Supplied records:
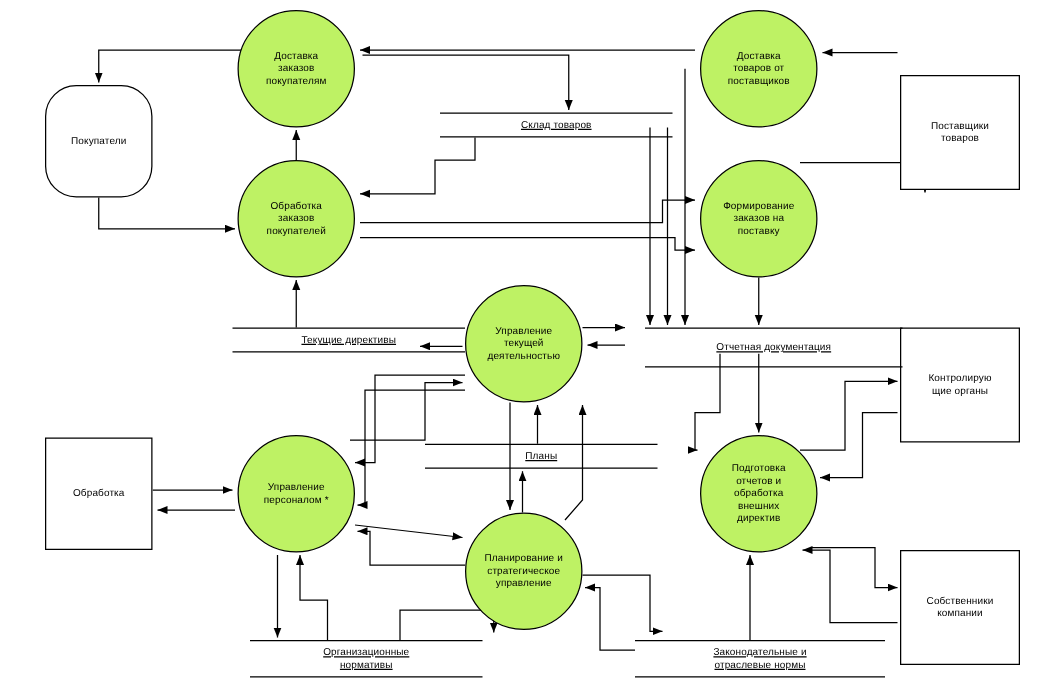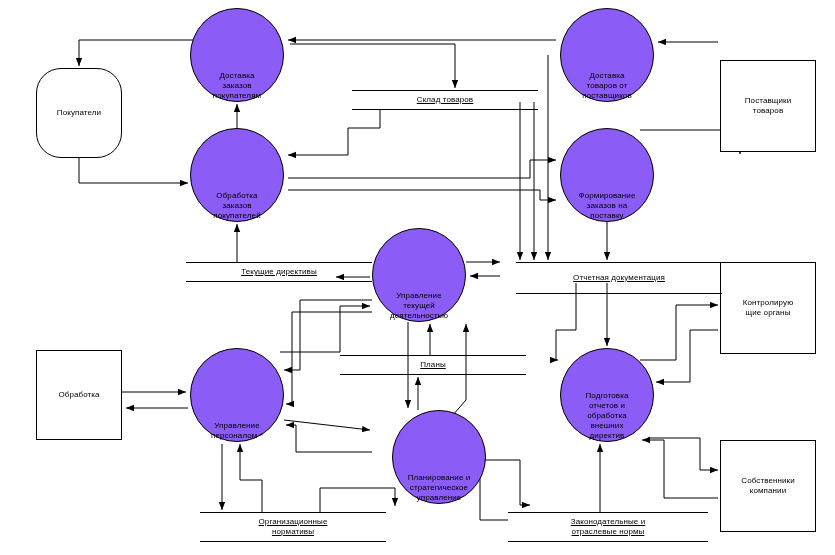"Доставка" .process { align-items: flex-end -> none; background: #8b5cf6 -> #bef264 }
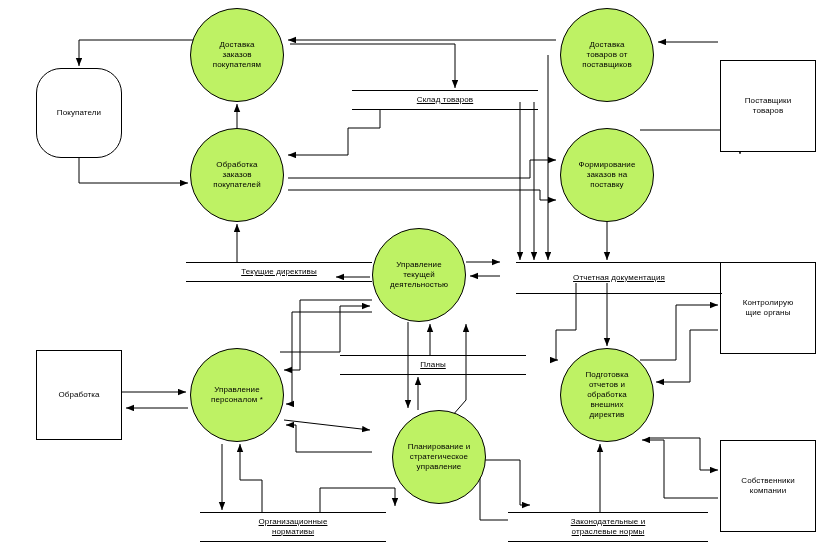"Планирование и" div.node { left: 392px -> 372px }
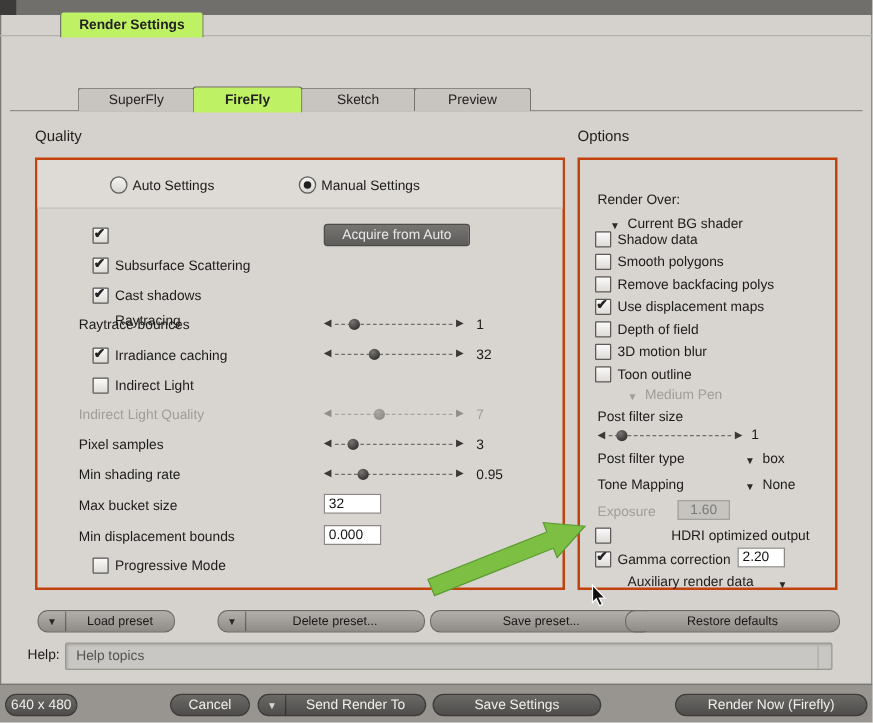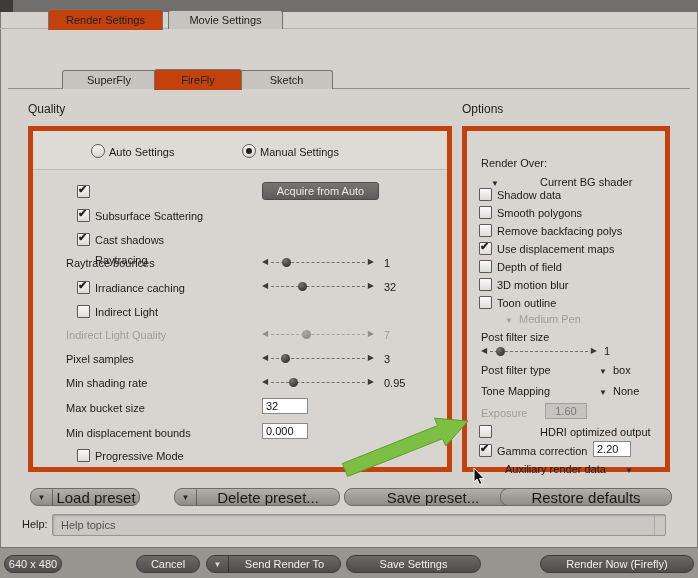"Render Settings" .tab.active { background: #c2410c -> #bef264; font-weight: normal -> bold }
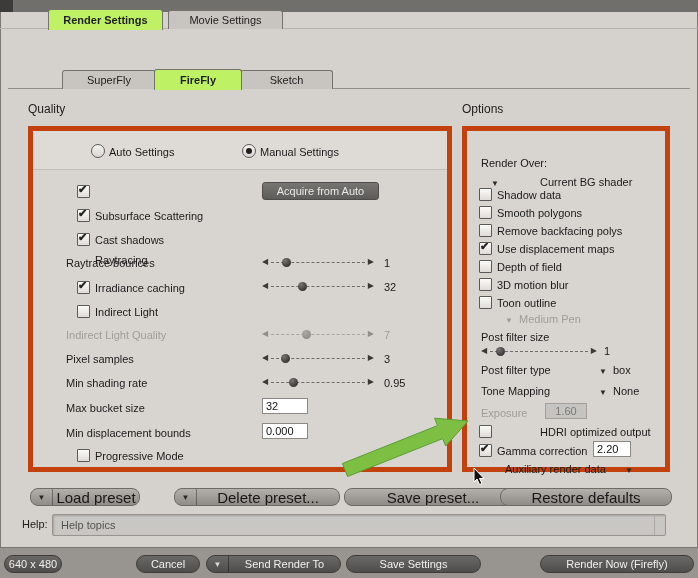"Movie Settings" div.tab { html: <div>Movie Settings</div> -> none }
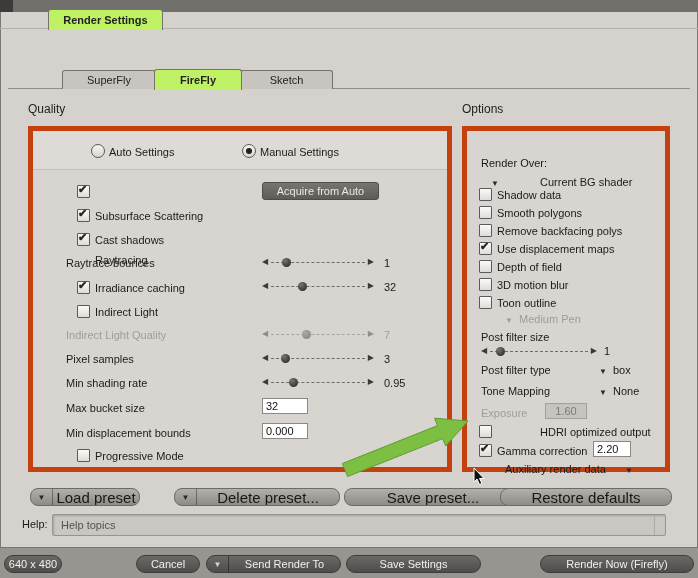"Preview" div.tab { html: none -> <div>Preview</div> }
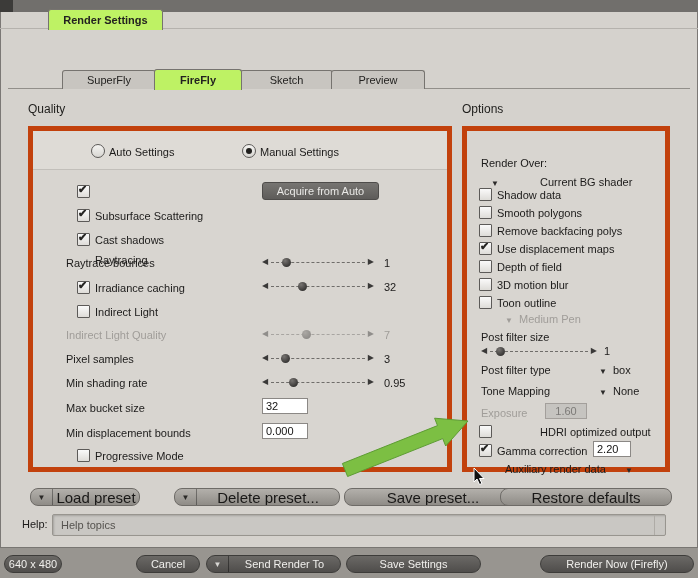"Auto Settings" .panel { border: 5px solid #c2410c -> 2px solid #c2410c }
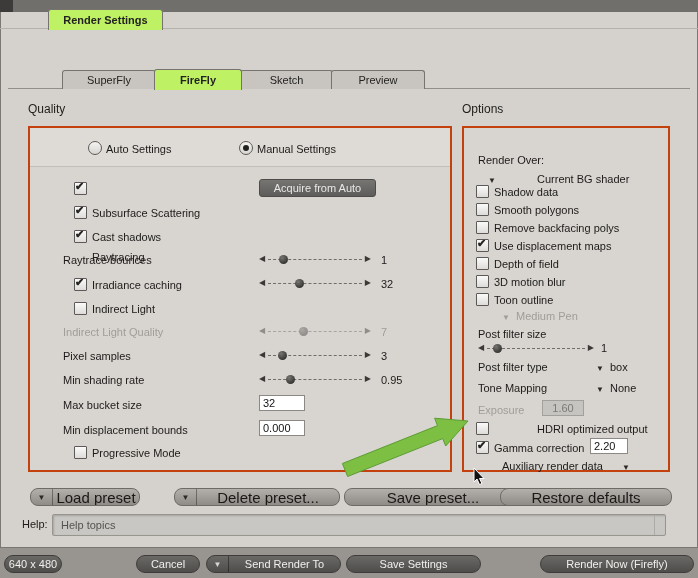"Current BG shader" div.lbl { margin-left: 35px -> none }
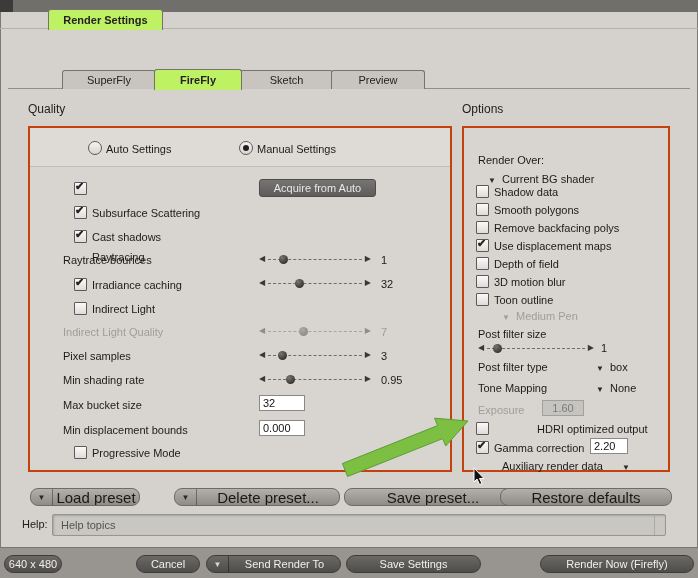"Load preset" .presetbtn .pbl { font-size: 15px -> 10px }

Exercise prompt:
Send back the data above verbatim, leaving out its pictures.

Solution for this exercise:
"Доставка" .process { align-items: flex-end -> none; background: #8b5cf6 -> #bef264 }
"Планирование и" div.node { left: 392px -> 372px }
"Render Settings" .tab.active { background: #c2410c -> #bef264; font-weight: normal -> bold }
"Movie Settings" div.tab { html: <div>Movie Settings</div> -> none }
"Preview" div.tab { html: none -> <div>Preview</div> }
"Auto Settings" .panel { border: 5px solid #c2410c -> 2px solid #c2410c }
"Current BG shader" div.lbl { margin-left: 35px -> none }
"Load preset" .presetbtn .pbl { font-size: 15px -> 10px }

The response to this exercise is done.